◆ **Aim of the exercise**: Since only the written part is wanted, repeat the records exactly and omit the pictures.

[Detected change data]
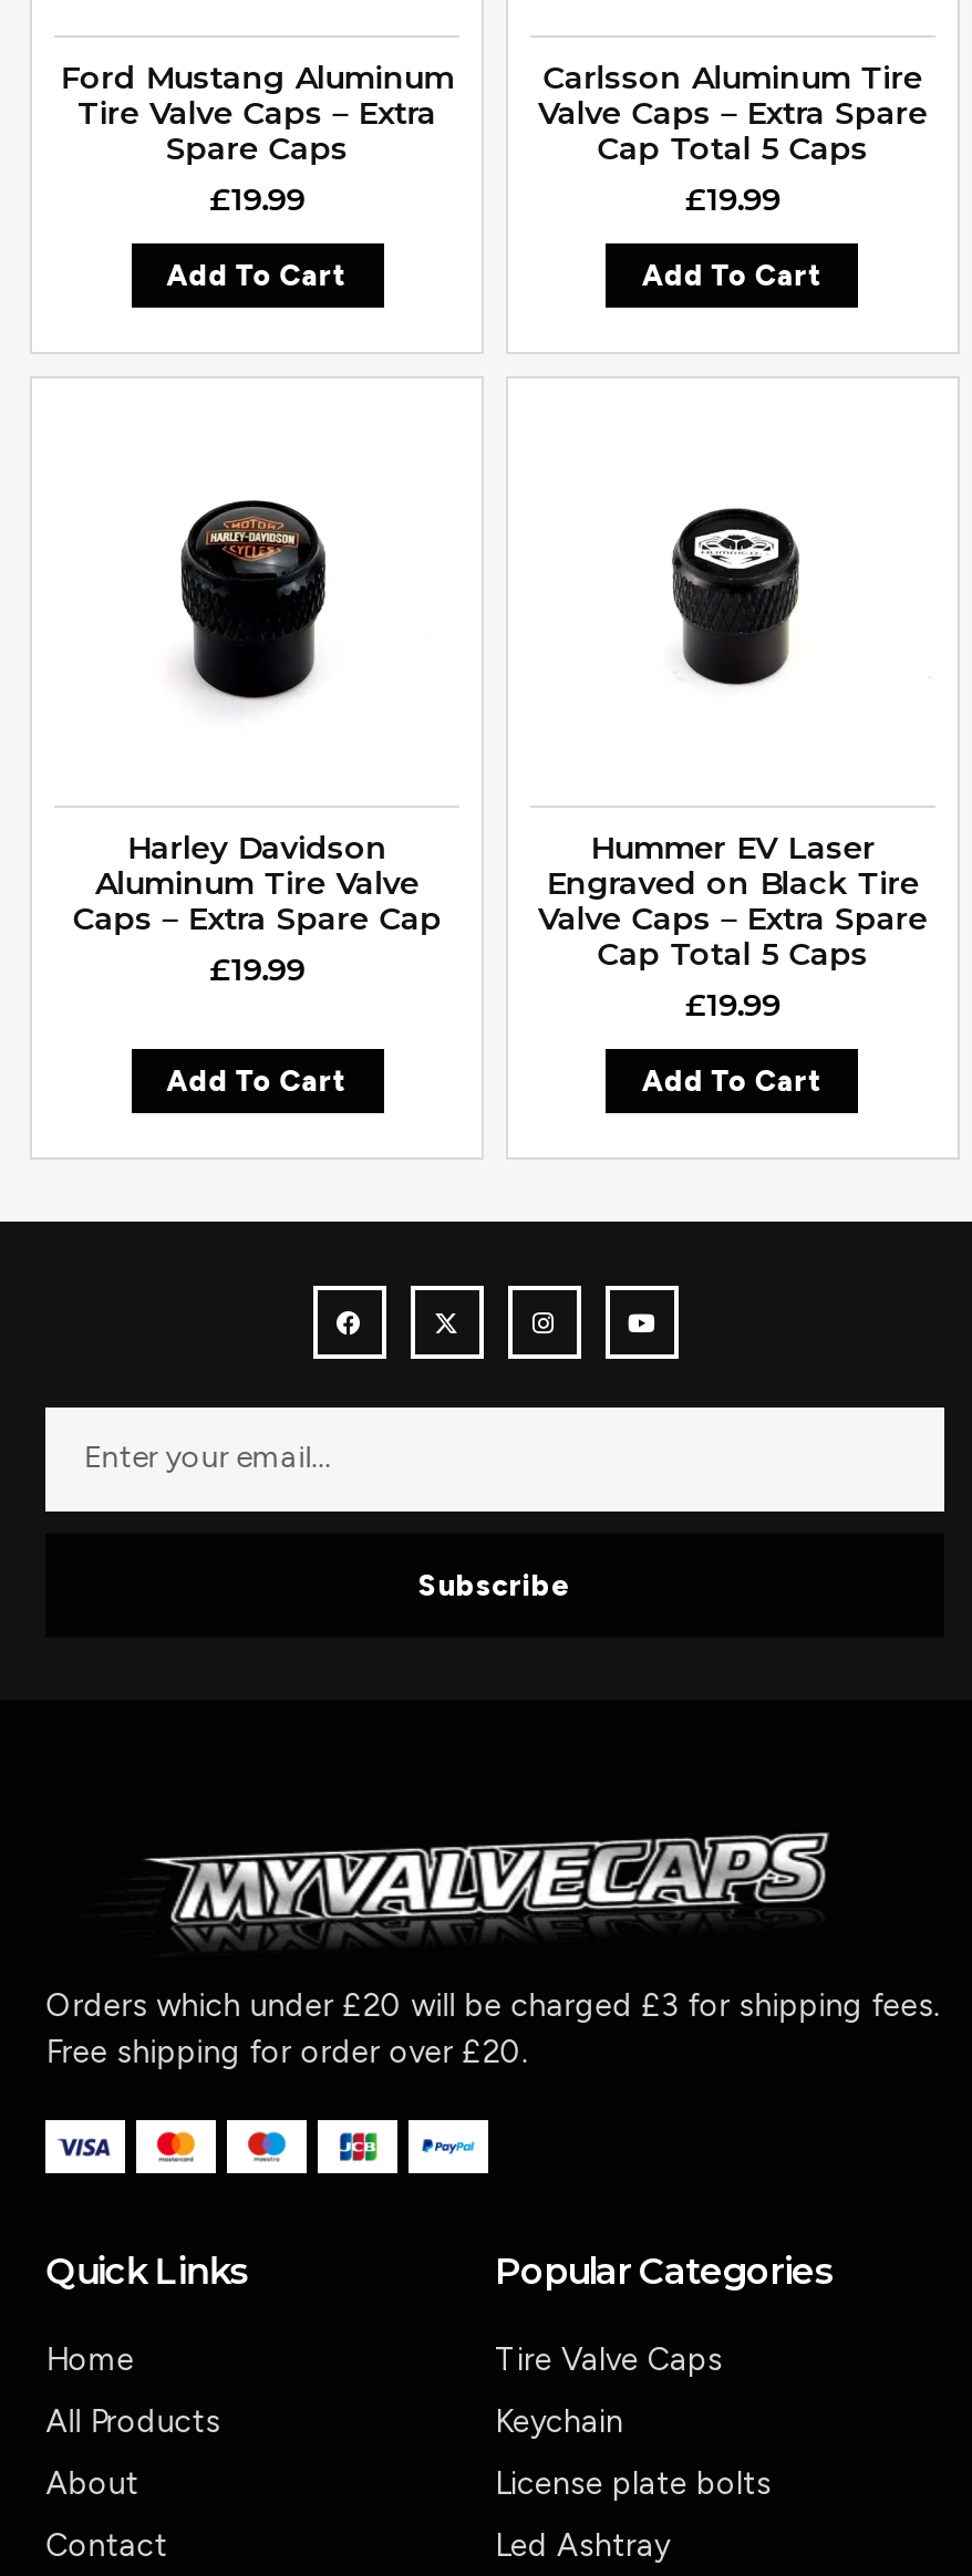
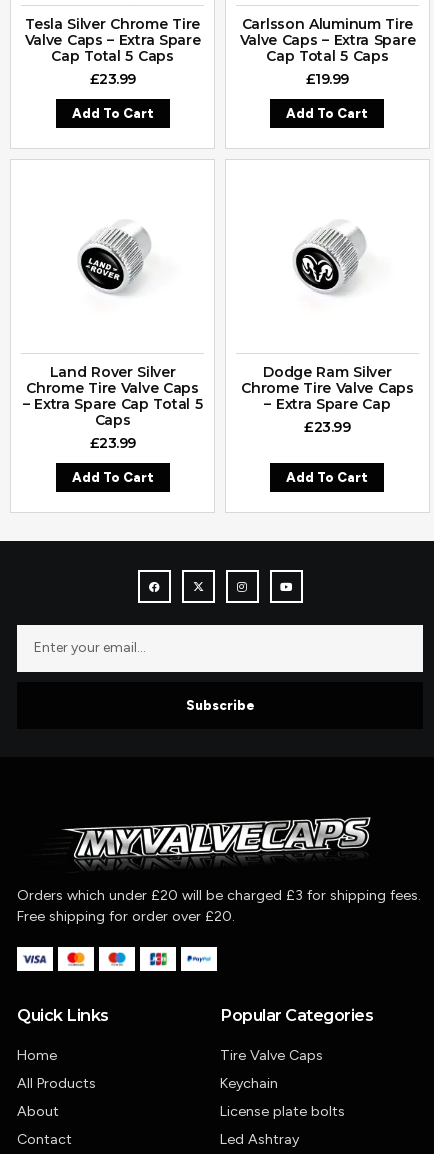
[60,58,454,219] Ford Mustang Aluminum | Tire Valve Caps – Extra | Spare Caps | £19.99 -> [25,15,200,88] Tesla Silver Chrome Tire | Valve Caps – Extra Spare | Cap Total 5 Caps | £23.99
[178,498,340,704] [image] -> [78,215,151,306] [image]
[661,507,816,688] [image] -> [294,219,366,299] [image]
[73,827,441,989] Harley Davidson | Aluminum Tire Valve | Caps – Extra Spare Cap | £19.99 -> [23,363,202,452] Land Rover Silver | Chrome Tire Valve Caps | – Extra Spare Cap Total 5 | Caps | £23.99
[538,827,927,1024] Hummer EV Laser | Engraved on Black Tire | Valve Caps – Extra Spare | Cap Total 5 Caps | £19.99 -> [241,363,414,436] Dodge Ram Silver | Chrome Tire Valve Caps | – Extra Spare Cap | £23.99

◆ **Answer for this exercise**:
[60,58,454,219] Ford Mustang Aluminum | Tire Valve Caps – Extra | Spare Caps | £19.99 -> [25,15,200,88] Tesla Silver Chrome Tire | Valve Caps – Extra Spare | Cap Total 5 Caps | £23.99
[178,498,340,704] [image] -> [78,215,151,306] [image]
[661,507,816,688] [image] -> [294,219,366,299] [image]
[73,827,441,989] Harley Davidson | Aluminum Tire Valve | Caps – Extra Spare Cap | £19.99 -> [23,363,202,452] Land Rover Silver | Chrome Tire Valve Caps | – Extra Spare Cap Total 5 | Caps | £23.99
[538,827,927,1024] Hummer EV Laser | Engraved on Black Tire | Valve Caps – Extra Spare | Cap Total 5 Caps | £19.99 -> [241,363,414,436] Dodge Ram Silver | Chrome Tire Valve Caps | – Extra Spare Cap | £23.99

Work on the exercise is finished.